Reproduce every line in the listing that contains the word "Dashboard".

Data:
********************

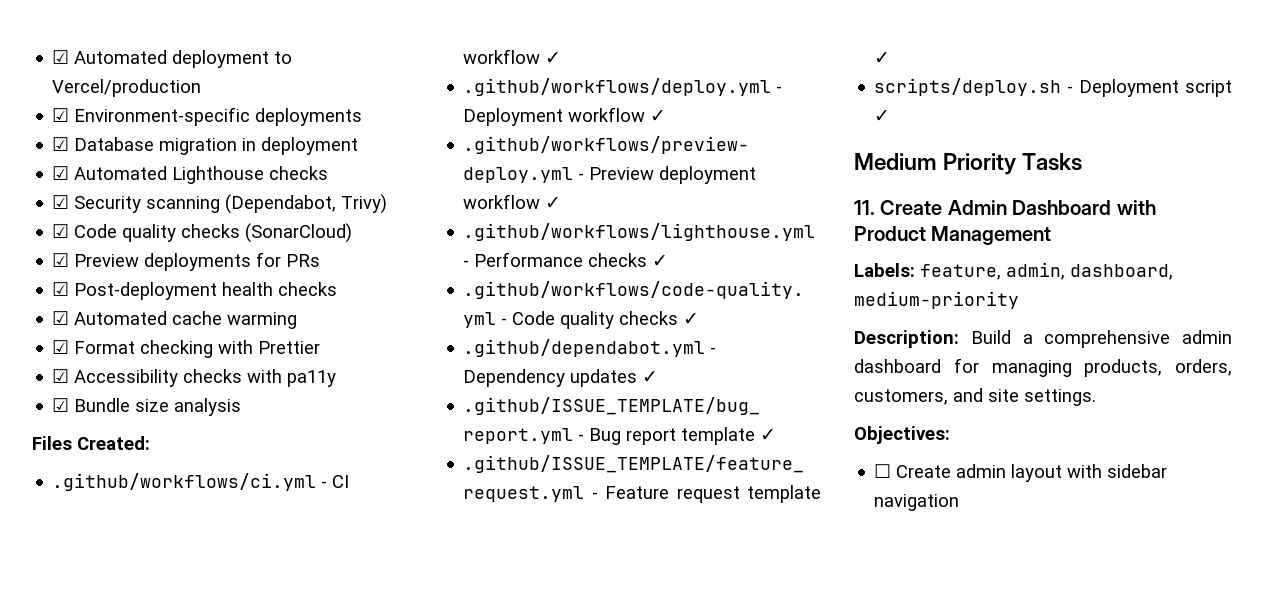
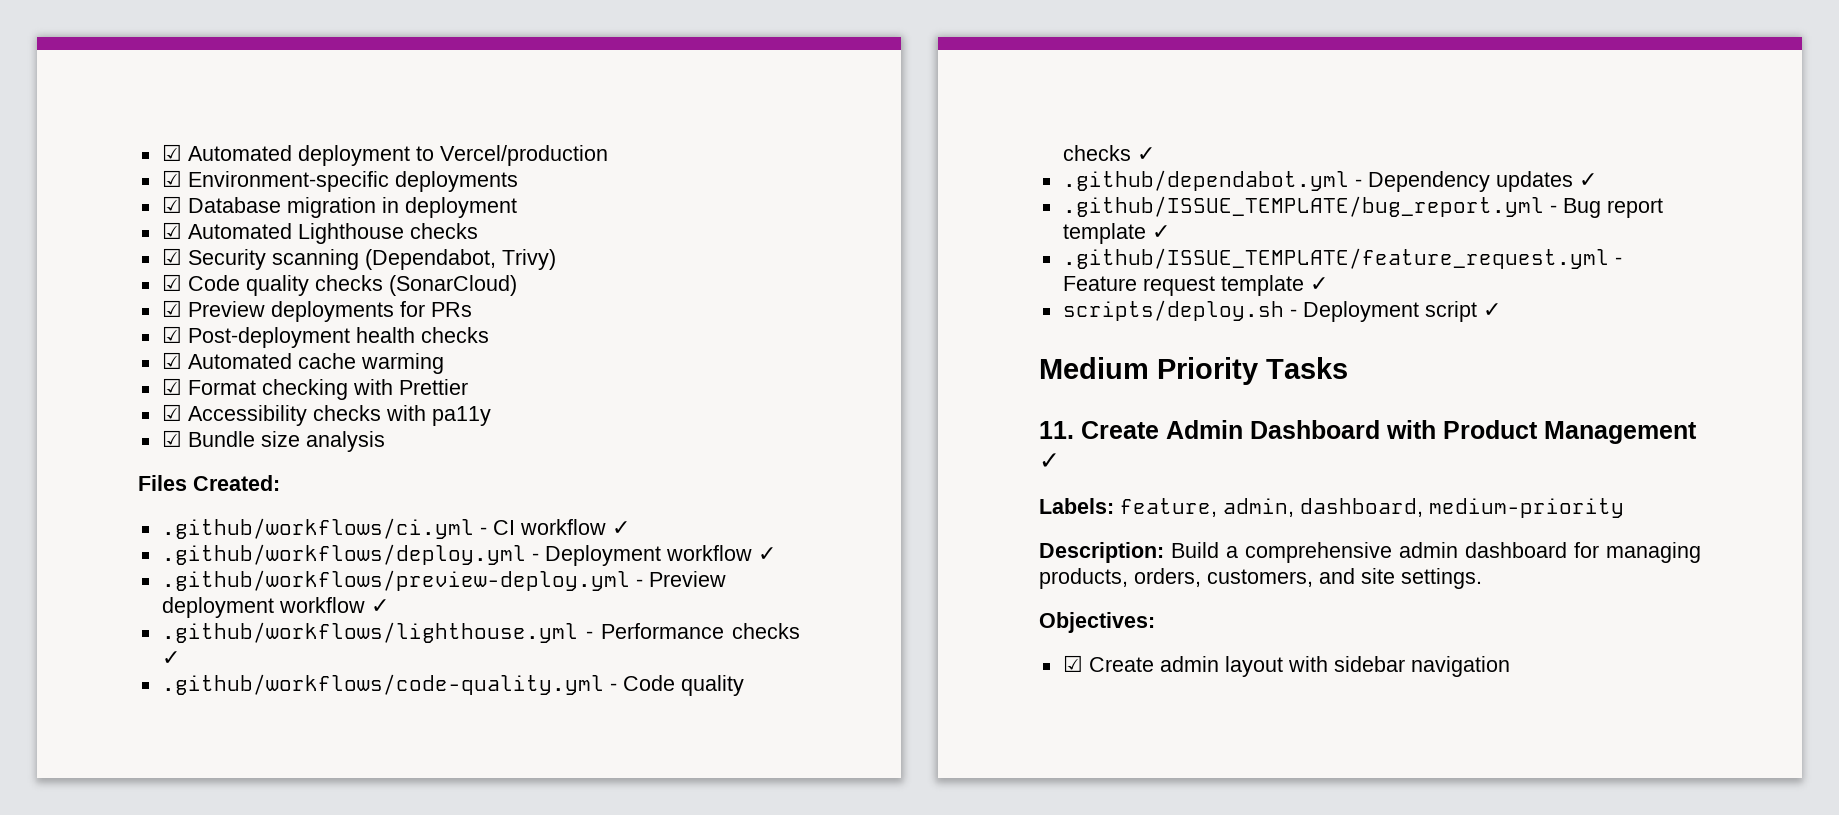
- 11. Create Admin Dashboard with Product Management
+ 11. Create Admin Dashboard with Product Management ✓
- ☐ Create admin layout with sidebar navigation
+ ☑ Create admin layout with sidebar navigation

********************

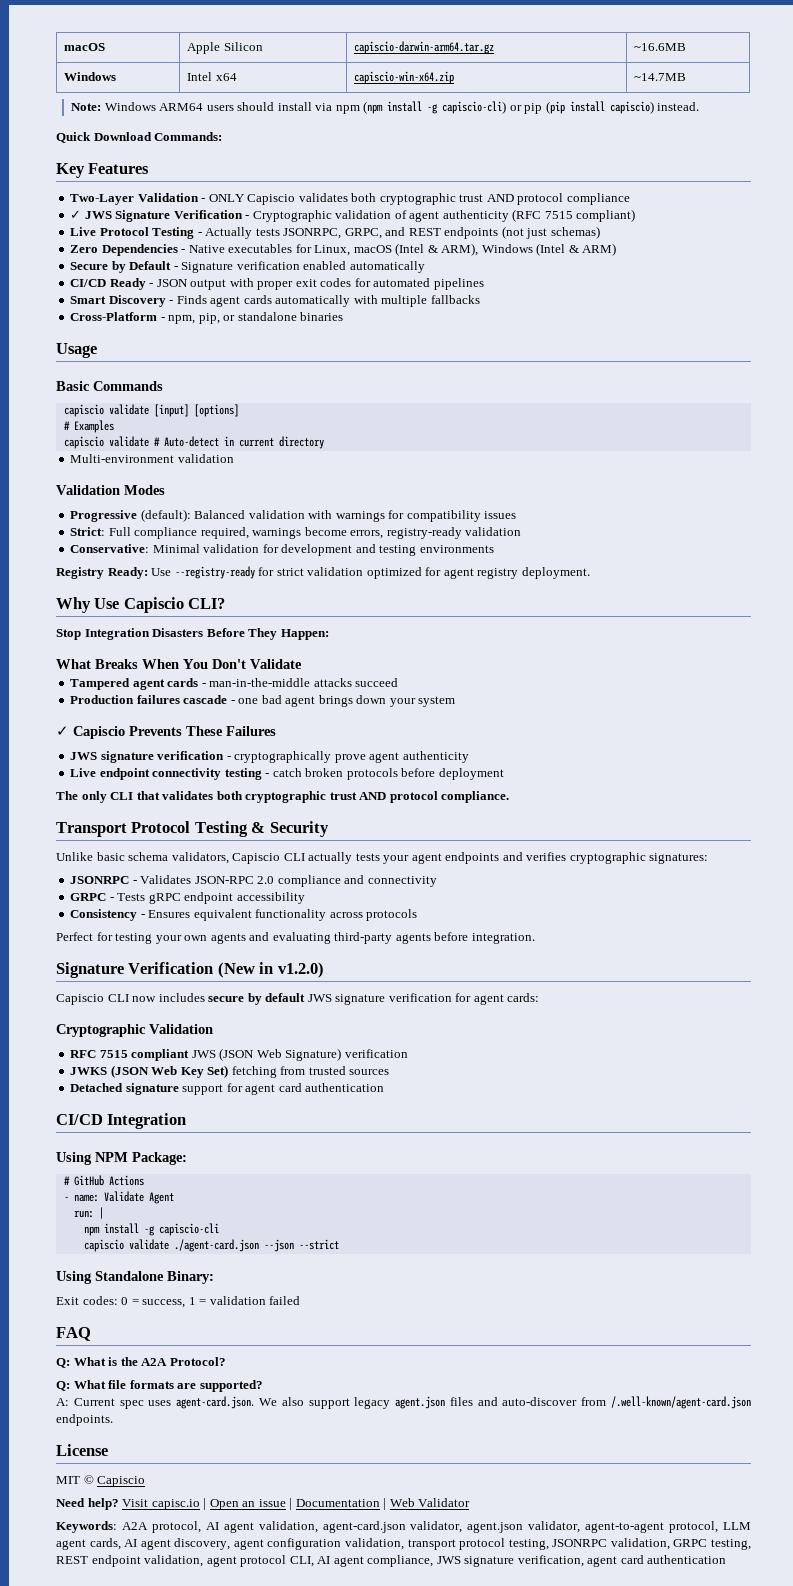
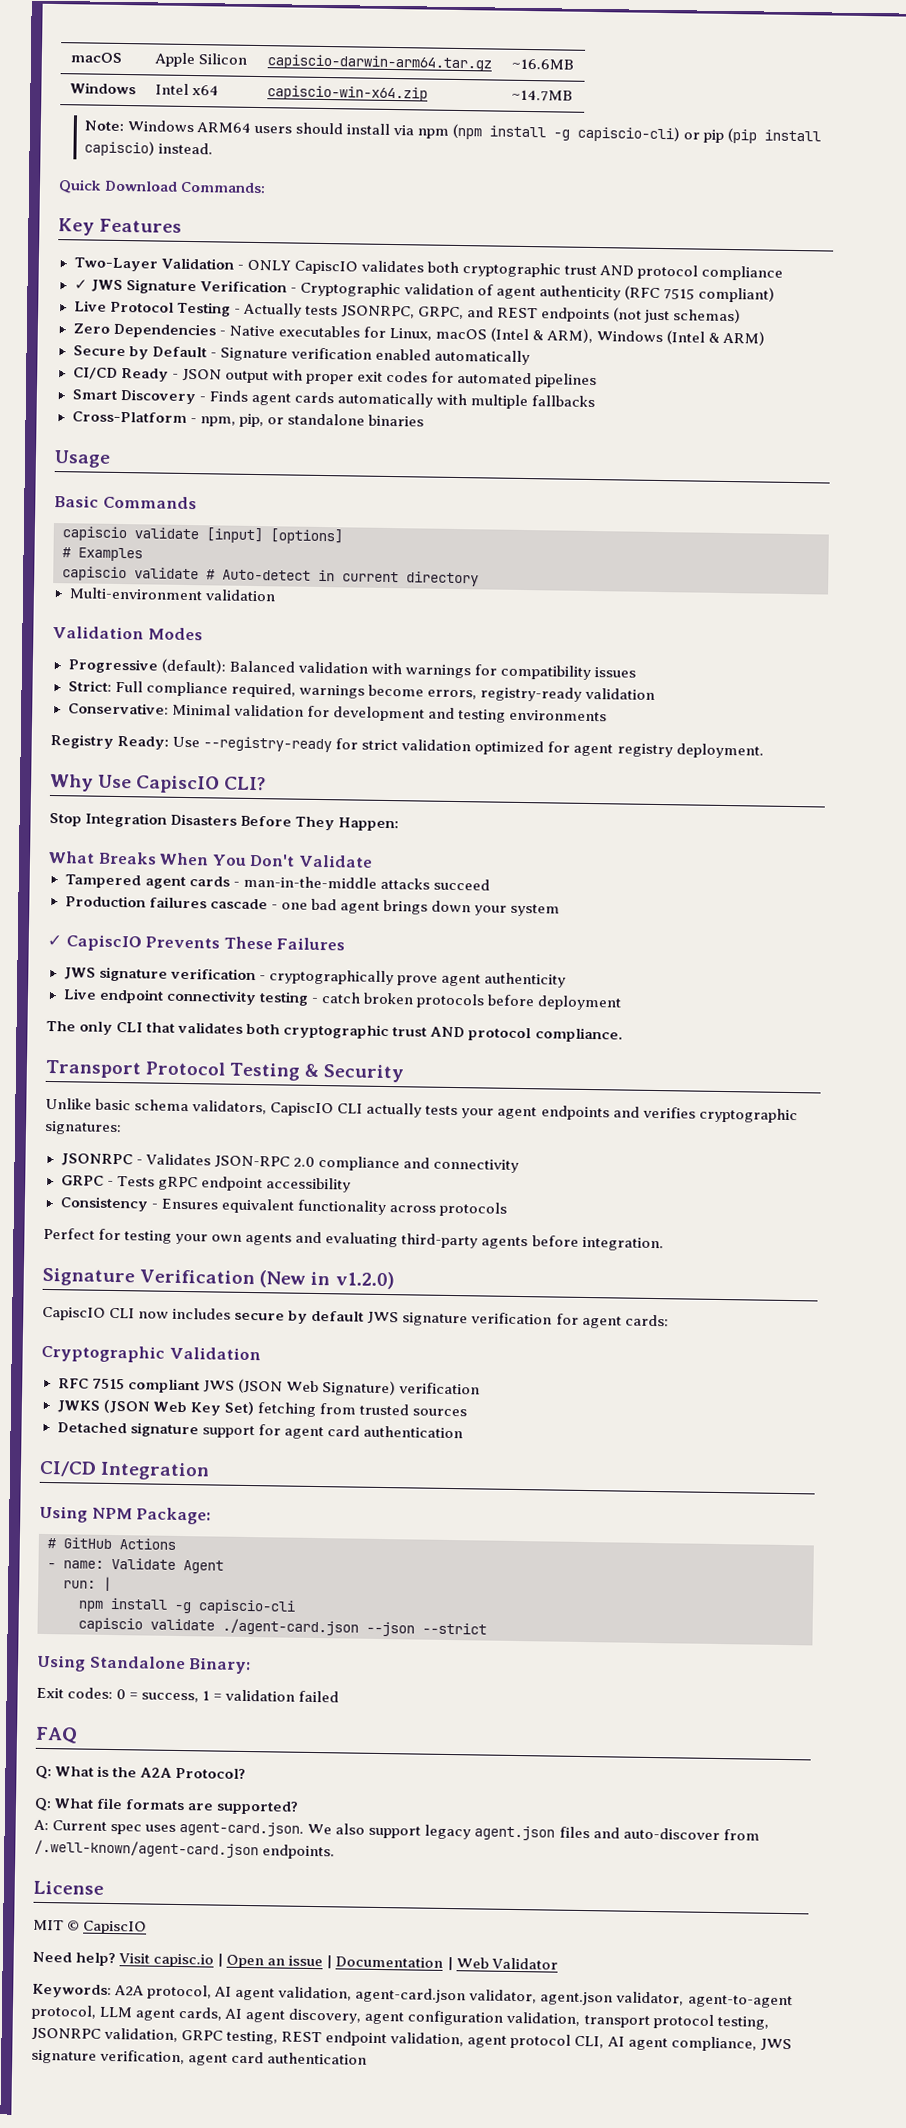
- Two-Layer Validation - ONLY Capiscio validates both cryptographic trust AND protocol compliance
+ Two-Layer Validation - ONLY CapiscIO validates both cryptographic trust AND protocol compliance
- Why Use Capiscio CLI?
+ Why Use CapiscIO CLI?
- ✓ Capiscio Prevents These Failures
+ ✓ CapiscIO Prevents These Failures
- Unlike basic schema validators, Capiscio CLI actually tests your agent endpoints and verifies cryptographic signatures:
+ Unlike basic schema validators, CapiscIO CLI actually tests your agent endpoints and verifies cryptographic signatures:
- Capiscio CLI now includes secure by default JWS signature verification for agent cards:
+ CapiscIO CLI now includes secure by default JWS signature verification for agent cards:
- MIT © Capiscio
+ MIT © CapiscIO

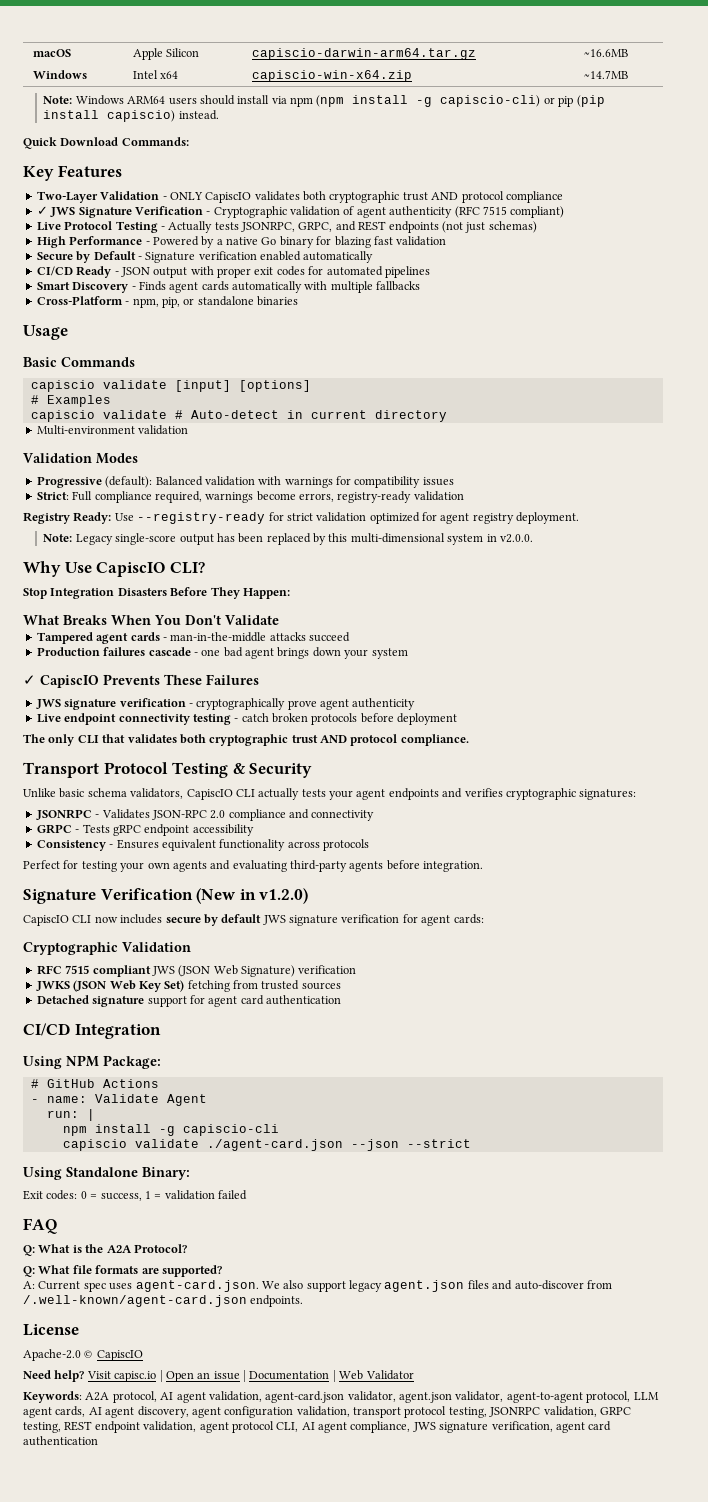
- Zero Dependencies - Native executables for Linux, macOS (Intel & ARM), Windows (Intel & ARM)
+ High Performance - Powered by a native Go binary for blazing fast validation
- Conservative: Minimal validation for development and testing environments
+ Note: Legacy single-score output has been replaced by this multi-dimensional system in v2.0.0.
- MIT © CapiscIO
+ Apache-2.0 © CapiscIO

********************

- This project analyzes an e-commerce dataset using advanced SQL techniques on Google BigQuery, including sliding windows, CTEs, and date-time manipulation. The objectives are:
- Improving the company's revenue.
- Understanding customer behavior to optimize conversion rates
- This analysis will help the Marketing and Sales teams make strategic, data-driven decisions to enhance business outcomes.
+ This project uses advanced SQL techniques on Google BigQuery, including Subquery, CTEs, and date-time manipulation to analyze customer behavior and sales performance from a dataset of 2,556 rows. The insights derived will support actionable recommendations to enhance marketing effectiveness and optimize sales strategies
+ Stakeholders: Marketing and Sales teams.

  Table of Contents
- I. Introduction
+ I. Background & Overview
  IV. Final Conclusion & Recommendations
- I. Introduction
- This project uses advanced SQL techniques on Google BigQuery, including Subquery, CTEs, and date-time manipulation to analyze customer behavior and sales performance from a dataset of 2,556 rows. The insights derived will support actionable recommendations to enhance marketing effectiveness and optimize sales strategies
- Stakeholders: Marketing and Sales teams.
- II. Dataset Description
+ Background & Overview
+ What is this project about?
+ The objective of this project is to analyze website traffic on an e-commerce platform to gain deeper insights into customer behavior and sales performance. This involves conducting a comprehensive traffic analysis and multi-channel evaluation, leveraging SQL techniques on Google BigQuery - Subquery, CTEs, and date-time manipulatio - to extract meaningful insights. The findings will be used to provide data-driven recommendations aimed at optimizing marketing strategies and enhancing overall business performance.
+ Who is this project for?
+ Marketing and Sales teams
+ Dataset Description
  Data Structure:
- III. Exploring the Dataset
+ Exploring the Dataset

********************

Response to the task:
- 11. Create Admin Dashboard with Product Management
+ 11. Create Admin Dashboard with Product Management ✓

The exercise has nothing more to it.